# What is required
Omit every picture, then return the listing verbatim.

++++

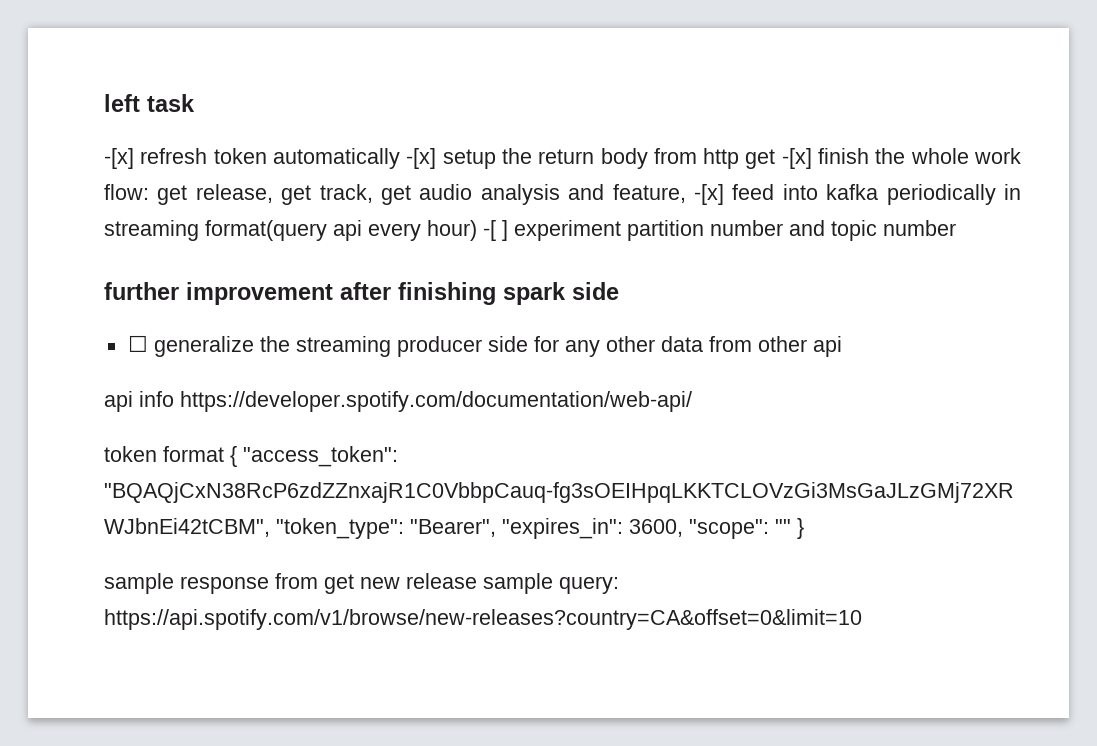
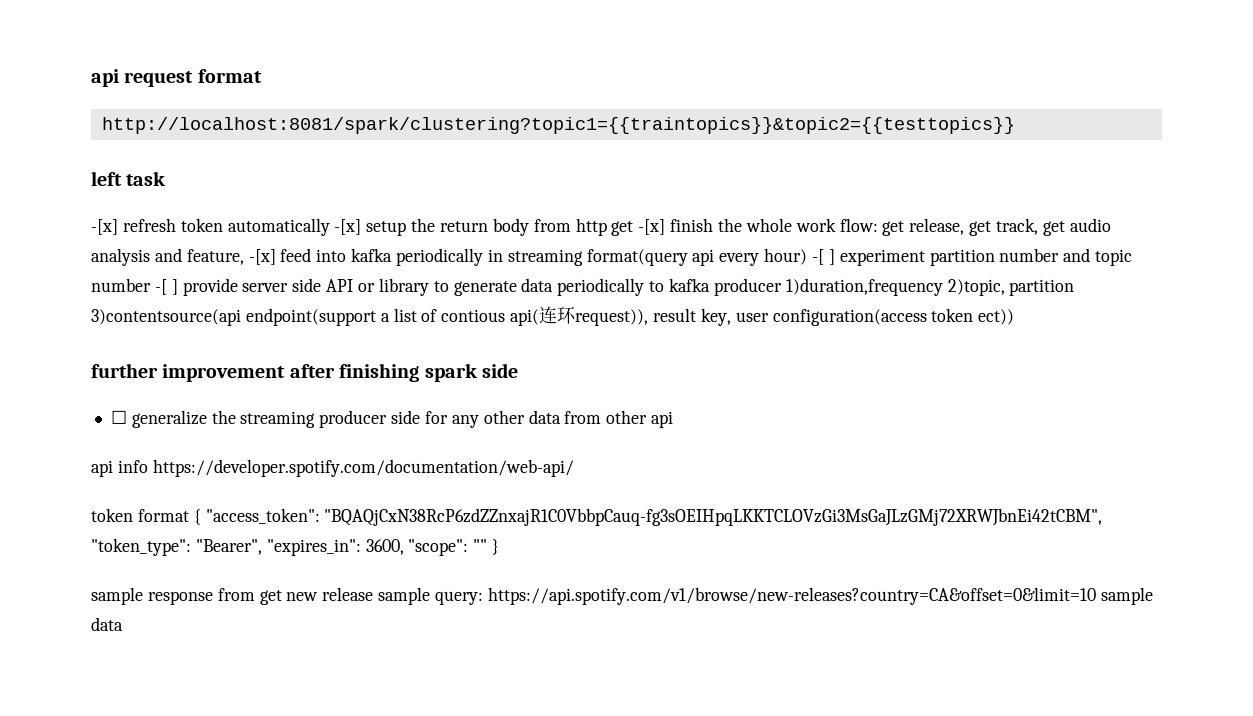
+ api request format
+ http://localhost:8081/spark/clustering?topic1={{traintopics}}&topic2={{testtopics}}
- -[x] refresh token automatically -[x] setup the return body from http get -[x] finish the whole work flow: get release, get track, get audio analysis and feature, -[x] feed into kafka periodically in streaming format(query api every hour) -[ ] experiment partition number and topic number
+ -[x] refresh token automatically -[x] setup the return body from http get -[x] finish the whole work flow: get release, get track, get audio analysis and feature, -[x] feed into kafka periodically in streaming format(query api every hour) -[ ] experiment partition number and topic number -[ ] provide server side API or library to generate data periodically to kafka producer 1)duration,frequency 2)topic, partition 3)contentsource(api endpoint(support a list of contious api(连环request)), result key, user configuration(access token ect))
- sample response from get new release sample query: https://api.spotify.com/v1/browse/new-releases?country=CA&offset=0&limit=10
+ sample response from get new release sample query: https://api.spotify.com/v1/browse/new-releases?country=CA&offset=0&limit=10 sample data

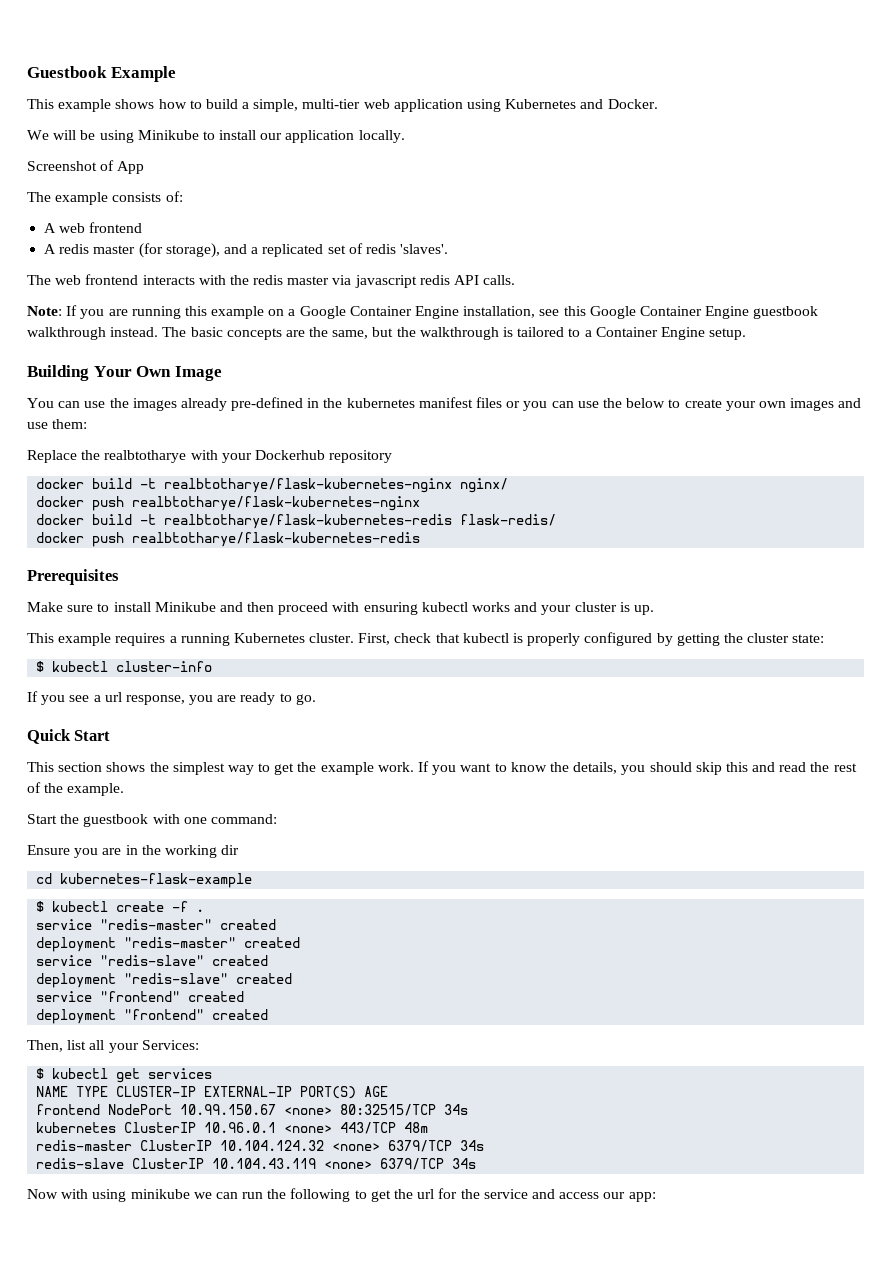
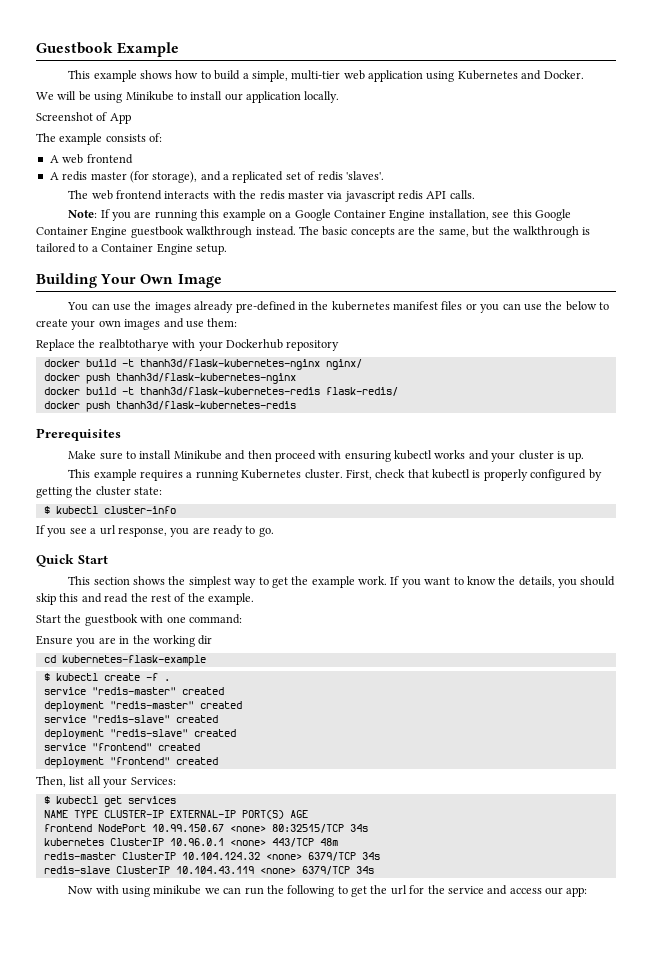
- docker build -t realbtotharye/flask-kubernetes-nginx nginx/
+ docker build -t thanh3d/flask-kubernetes-nginx nginx/
- docker push realbtotharye/flask-kubernetes-nginx
- docker build -t realbtotharye/flask-kubernetes-redis flask-redis/
+ docker push thanh3d/flask-kubernetes-nginx
+ docker build -t thanh3d/flask-kubernetes-redis flask-redis/
- docker push realbtotharye/flask-kubernetes-redis
+ docker push thanh3d/flask-kubernetes-redis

++++

# Response area
+ api request format
+ http://localhost:8081/spark/clustering?topic1={{traintopics}}&topic2={{testtopics}}
- -[x] refresh token automatically -[x] setup the return body from http get -[x] finish the whole work flow: get release, get track, get audio analysis and feature, -[x] feed into kafka periodically in streaming format(query api every hour) -[ ] experiment partition number and topic number
+ -[x] refresh token automatically -[x] setup the return body from http get -[x] finish the whole work flow: get release, get track, get audio analysis and feature, -[x] feed into kafka periodically in streaming format(query api every hour) -[ ] experiment partition number and topic number -[ ] provide server side API or library to generate data periodically to kafka producer 1)duration,frequency 2)topic, partition 3)contentsource(api endpoint(support a list of contious api(连环request)), result key, user configuration(access token ect))
- sample response from get new release sample query: https://api.spotify.com/v1/browse/new-releases?country=CA&offset=0&limit=10
+ sample response from get new release sample query: https://api.spotify.com/v1/browse/new-releases?country=CA&offset=0&limit=10 sample data

- docker build -t realbtotharye/flask-kubernetes-nginx nginx/
+ docker build -t thanh3d/flask-kubernetes-nginx nginx/
- docker push realbtotharye/flask-kubernetes-nginx
- docker build -t realbtotharye/flask-kubernetes-redis flask-redis/
+ docker push thanh3d/flask-kubernetes-nginx
+ docker build -t thanh3d/flask-kubernetes-redis flask-redis/
- docker push realbtotharye/flask-kubernetes-redis
+ docker push thanh3d/flask-kubernetes-redis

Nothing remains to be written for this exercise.